Have business cards designed and printed–these are inexpensive and easily obtained at your local copy center. You should then give them out liberally to anyone you might meet at events, grocery stores, and even at friends’ weddings.
If your city has a bridal fair, get a booth and advertise your services. You will be exposed to a large number of future brides, some of whom are just starting to think about their weddings, and who probably will be overwhelmed at the fair by the number of decisions to be made. These brides will be glad to find someone who can help them plan the perfect wedding.
Consider advertising your services in the yellow pages as well as in carefully selected publications. Advertising is very expensive–only buy ads in publications which future brides and their families are likely to read or consult when they are thinking about getting married. You’ll want to choose local publications rather than national magazines.
A Final Bit of Advice
As you start your new career, be patient. The telephone is not likely to ring the first moment. Your business will probably be small in the first year, but it will grow each time you do a wedding. Ask every bride you assist to mention you to anyone who talks to her about her wedding. Be sure the brides and their mothers all have a supply of your business cards to give to their friends. You may consider paying them a referral fee for each new client they send your way. From every wedding, you coordinate successfully you will probably get three new customers. It won’t take long before you’ll have to hire assistants to handle the volume of work you have.
Wedding planners help couples plan the events surrounding their wedding. Weddings encompass more than just the marriage ceremony, and couples use the services of wedding planners to help them find and book venues, caterers, florists, officiants, photographers, and musicians. Wedding planners also help make sure the events of the day go on as planned by setting a timeline and making sure all members of the wedding party follow it.
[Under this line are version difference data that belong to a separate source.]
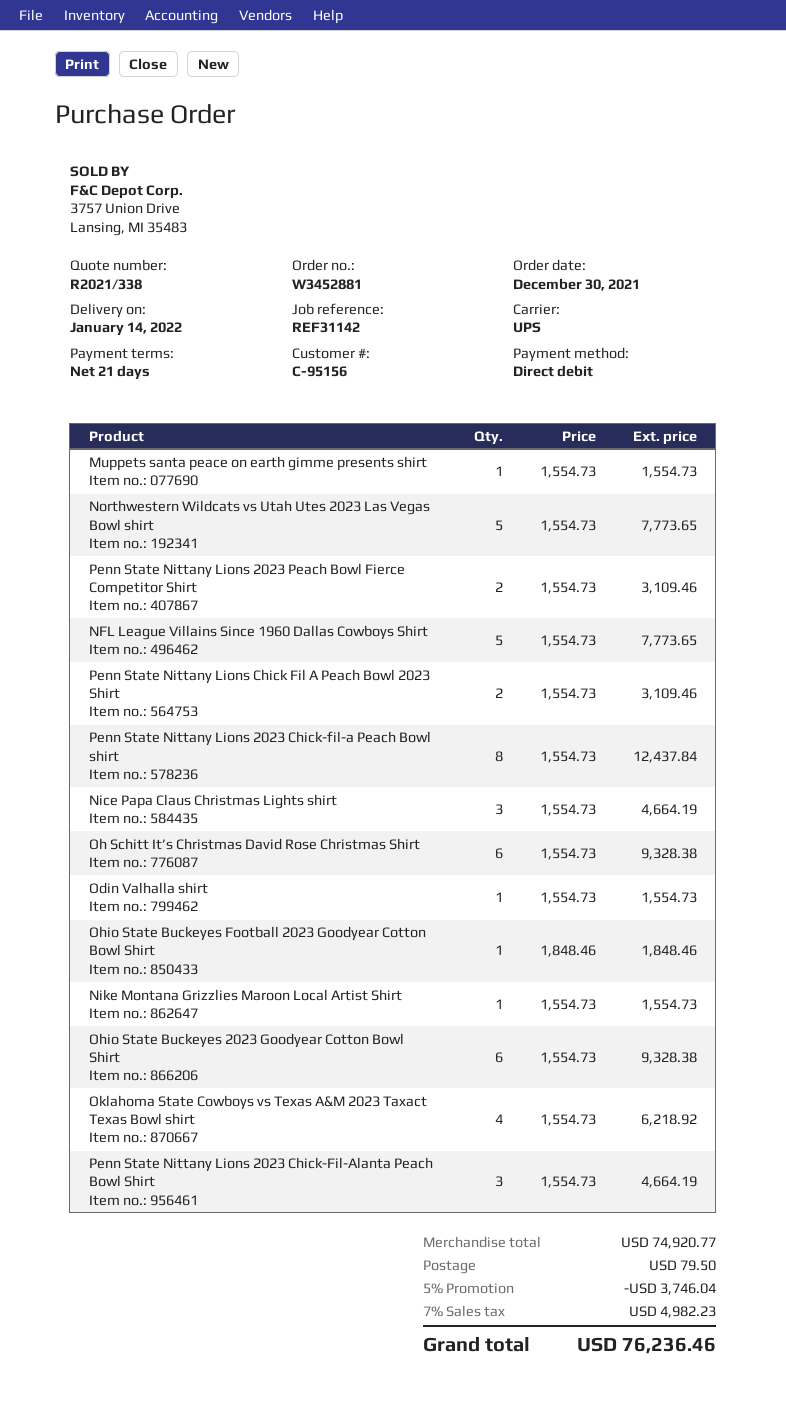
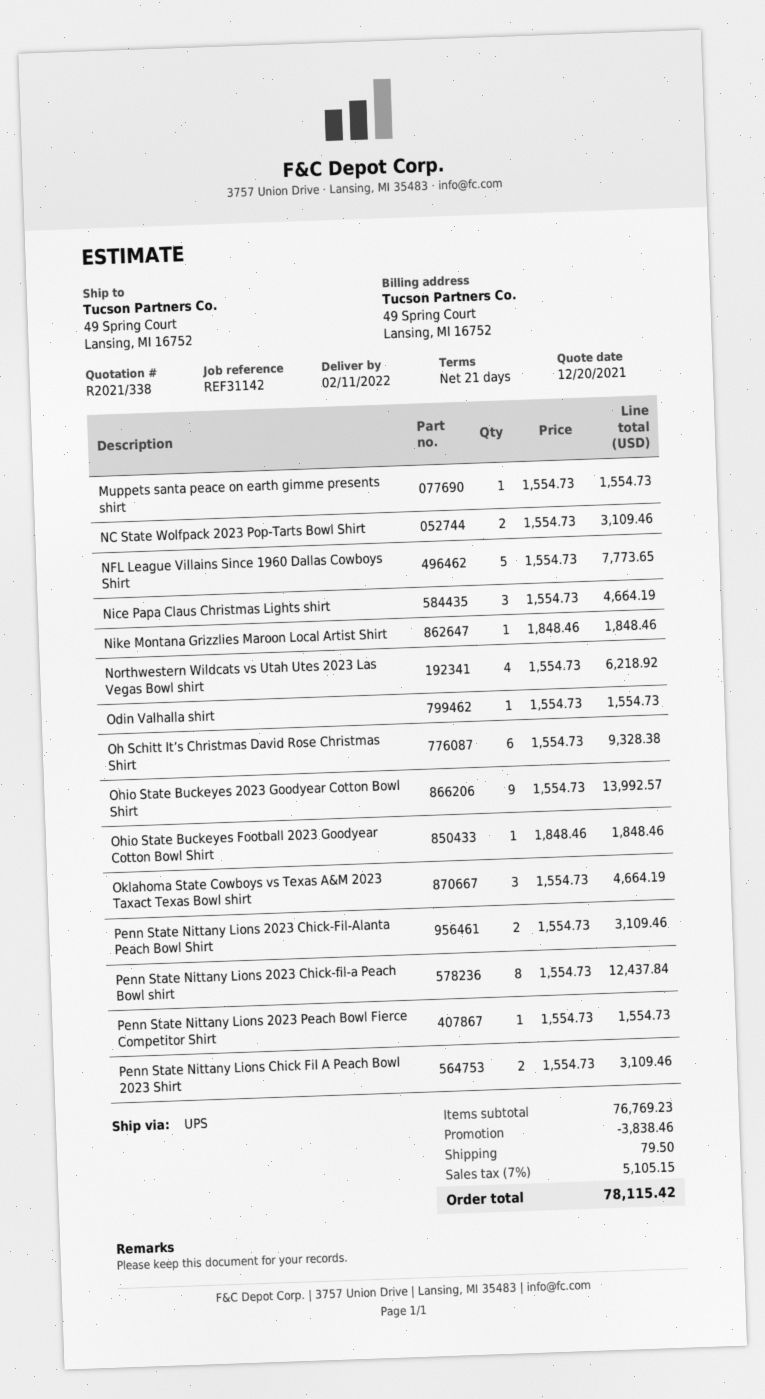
delivery date: 2022-01-14 -> 2022-02-11
Northwestern Wildcats vs Utah Utes 2023 Las Vegas Bowl shirt: 5 x 1554.73 = 7773.65 -> 4 x 1554.73 = 6218.92
Penn State Nittany Lions 2023 Peach Bowl Fierce Competitor Shirt: 2 x 1554.73 = 3109.46 -> 1 x 1554.73 = 1554.73
Nike Montana Grizzlies Maroon Local Artist Shirt: 1 x 1554.73 = 1554.73 -> 1 x 1848.46 = 1848.46
Ohio State Buckeyes 2023 Goodyear Cotton Bowl Shirt: 6 x 1554.73 = 9328.38 -> 9 x 1554.73 = 13992.57
Oklahoma State Cowboys vs Texas A&M 2023 Taxact Texas Bowl shirt: 4 x 1554.73 = 6218.92 -> 3 x 1554.73 = 4664.19
Penn State Nittany Lions 2023 Chick-Fil-Alanta Peach Bowl Shirt: 3 x 1554.73 = 4664.19 -> 2 x 1554.73 = 3109.46
NC State Wolfpack 2023 Pop-Tarts Bowl Shirt: none -> 2 x 1554.73 = 3109.46
subtotal: 74920.77 -> 76769.23
discount: 3746.04 -> 3838.46
tax: 7% = 4982.23 -> 7% = 5105.15
total: 76236.46 -> 78115.42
A wedding planner’s clients tell him or her what kind of wedding they want, and the wedding planner helps them set a budget and find the right venues and vendors to fit with the couple’s vision.
What kind of training is required to become a wedding planner?
Some wedding planners learn on the job, but others take training courses through private schools and community colleges. Students in wedding planning courses learn how to create and work with budgets and contracts. They also learn about current fashion, etiquette, and event design. Prospective wedding planners must also know how to find and work with vendors like photographers, videographers, caterers, DJs, and bands. Many wedding planners work for themselves, so training courses also cover business topics like public relations, marketing, pricing, and billing.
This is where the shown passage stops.